INSTRUCTIONS TO FOLLOW |
Go through the records that follow and tally the lines with "Marijuana" in them; answer with the number alone.

*** Opening of PROVIDED RECORDS ***

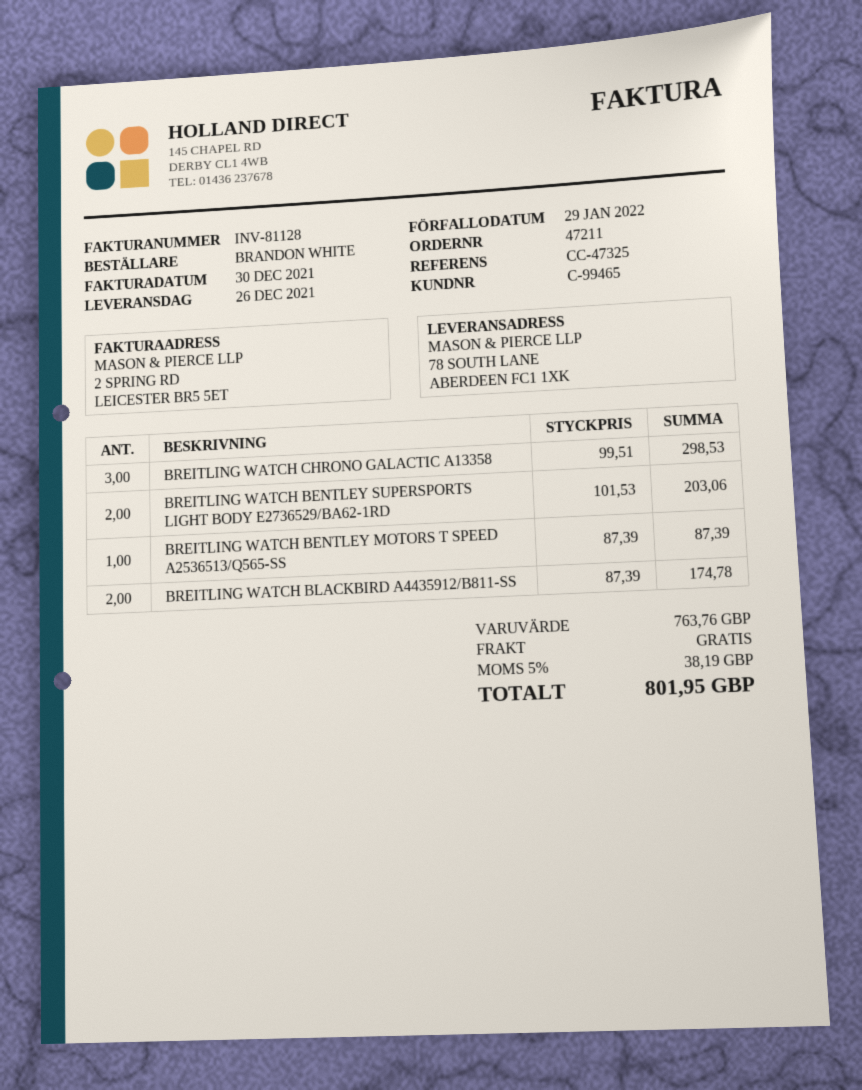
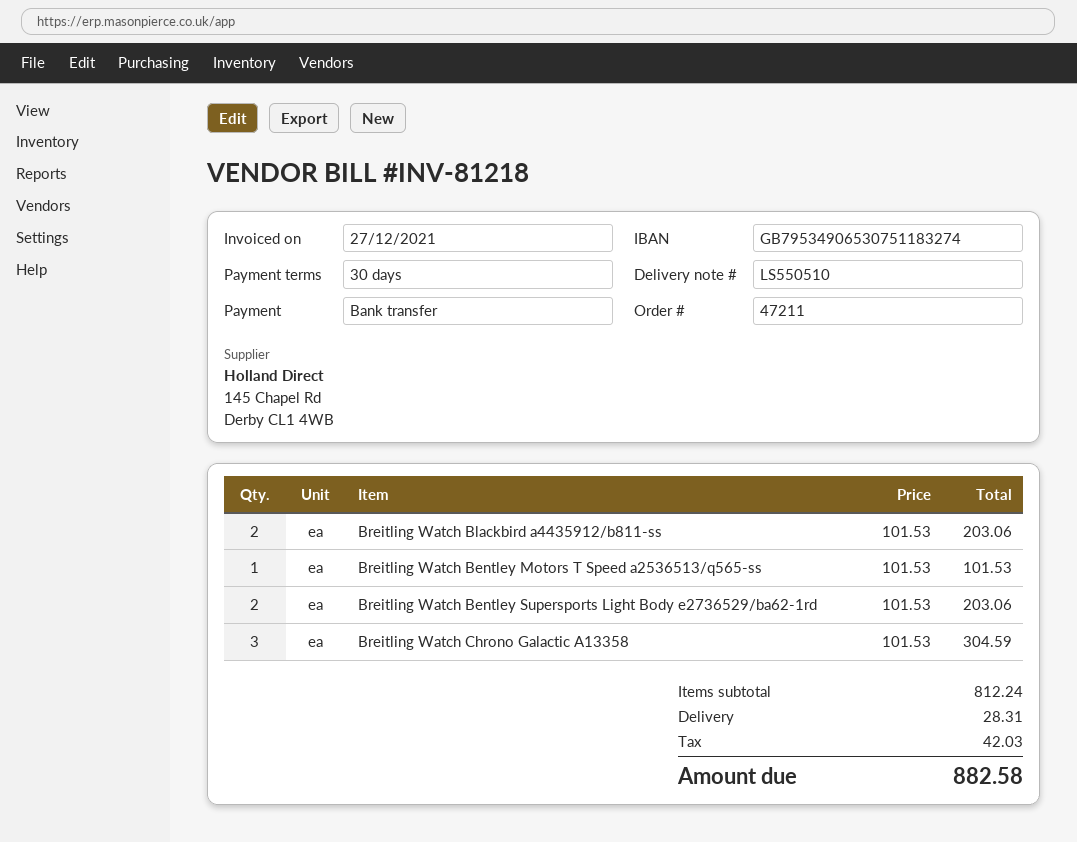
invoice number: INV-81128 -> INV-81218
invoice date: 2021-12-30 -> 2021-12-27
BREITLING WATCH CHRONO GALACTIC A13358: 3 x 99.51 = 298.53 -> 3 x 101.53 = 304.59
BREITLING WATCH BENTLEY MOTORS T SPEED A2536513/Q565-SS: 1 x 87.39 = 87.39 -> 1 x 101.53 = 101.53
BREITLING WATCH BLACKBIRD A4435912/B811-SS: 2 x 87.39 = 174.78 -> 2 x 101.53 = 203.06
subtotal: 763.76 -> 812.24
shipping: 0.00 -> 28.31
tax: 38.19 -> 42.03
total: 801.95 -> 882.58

*** Close of PROVIDED RECORDS ***
*** Opening of PROVIDED RECORDS ***

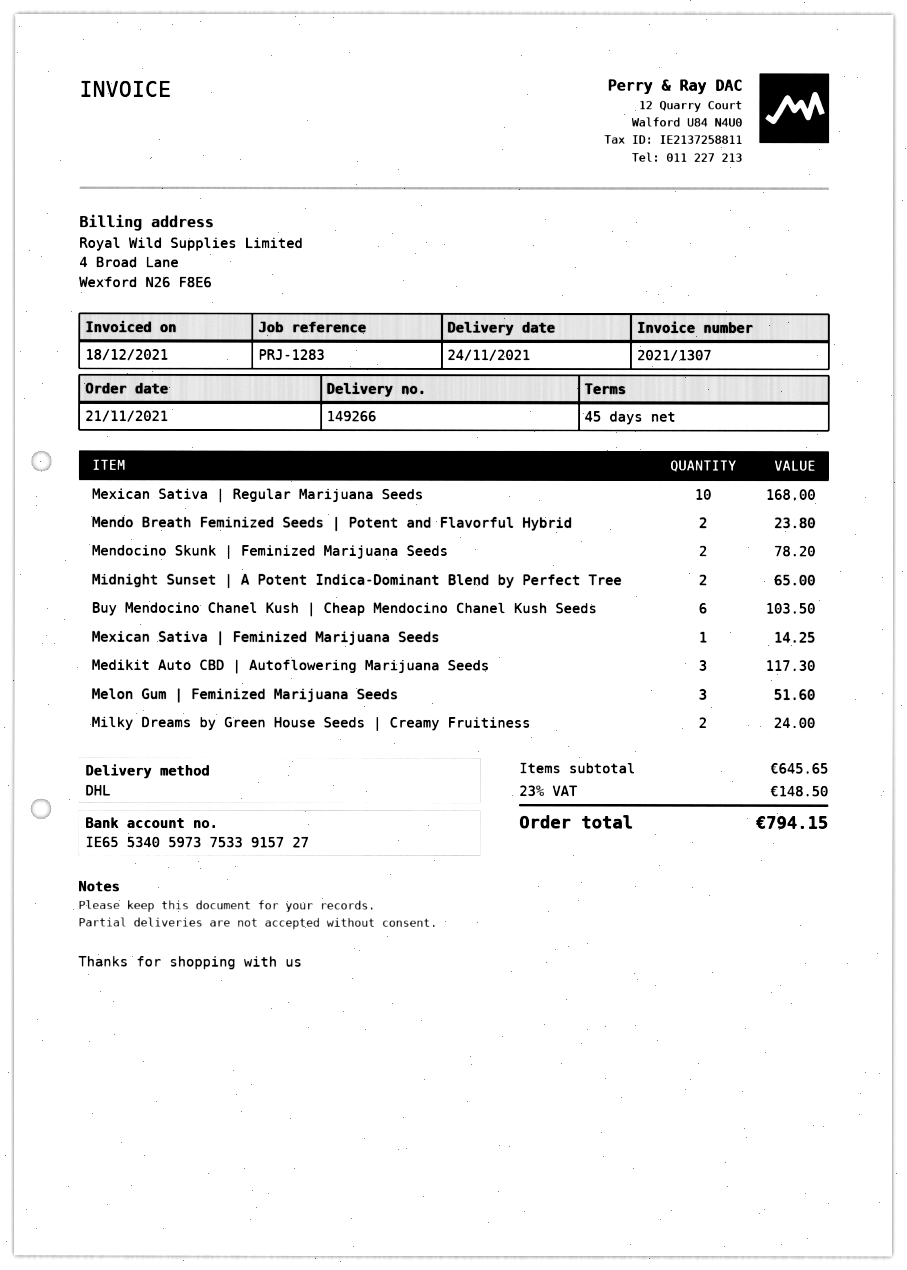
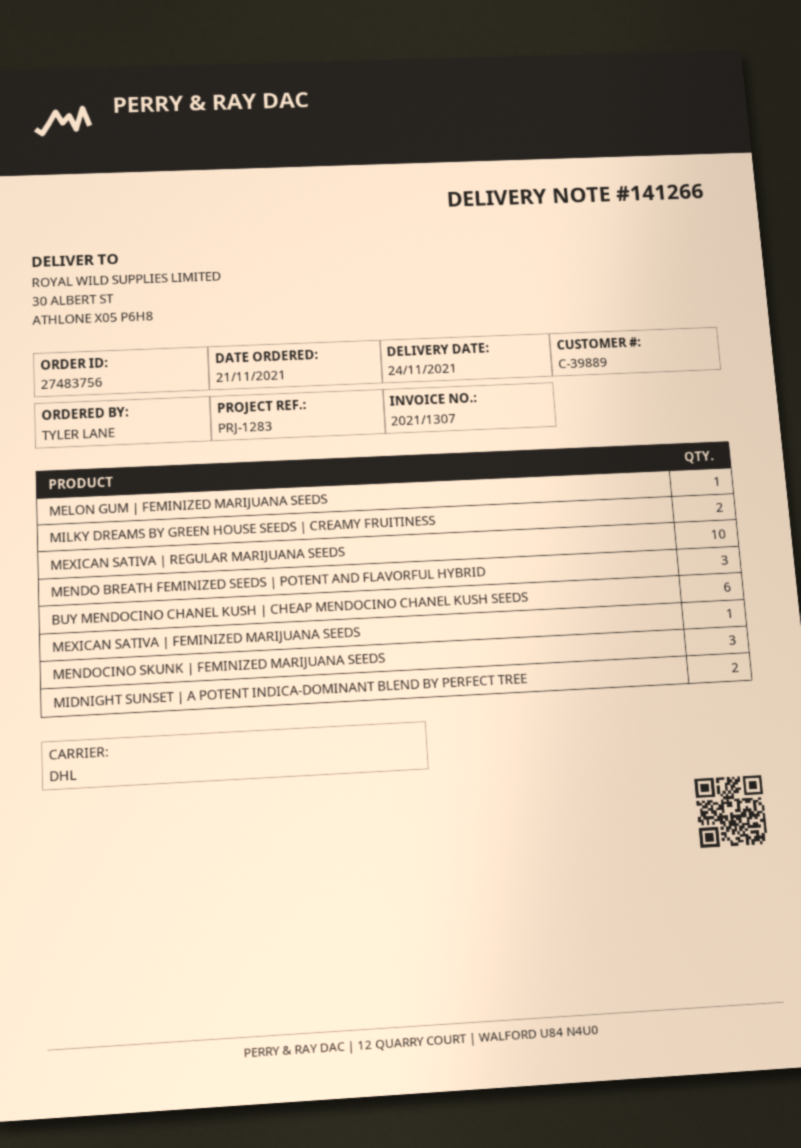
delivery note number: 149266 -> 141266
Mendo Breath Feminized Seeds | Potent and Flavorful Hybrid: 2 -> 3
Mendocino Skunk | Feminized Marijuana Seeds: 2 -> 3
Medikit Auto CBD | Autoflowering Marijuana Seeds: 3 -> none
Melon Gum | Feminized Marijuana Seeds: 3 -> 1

*** Close of PROVIDED RECORDS ***

OUTPUT FOR THIS TASK |
3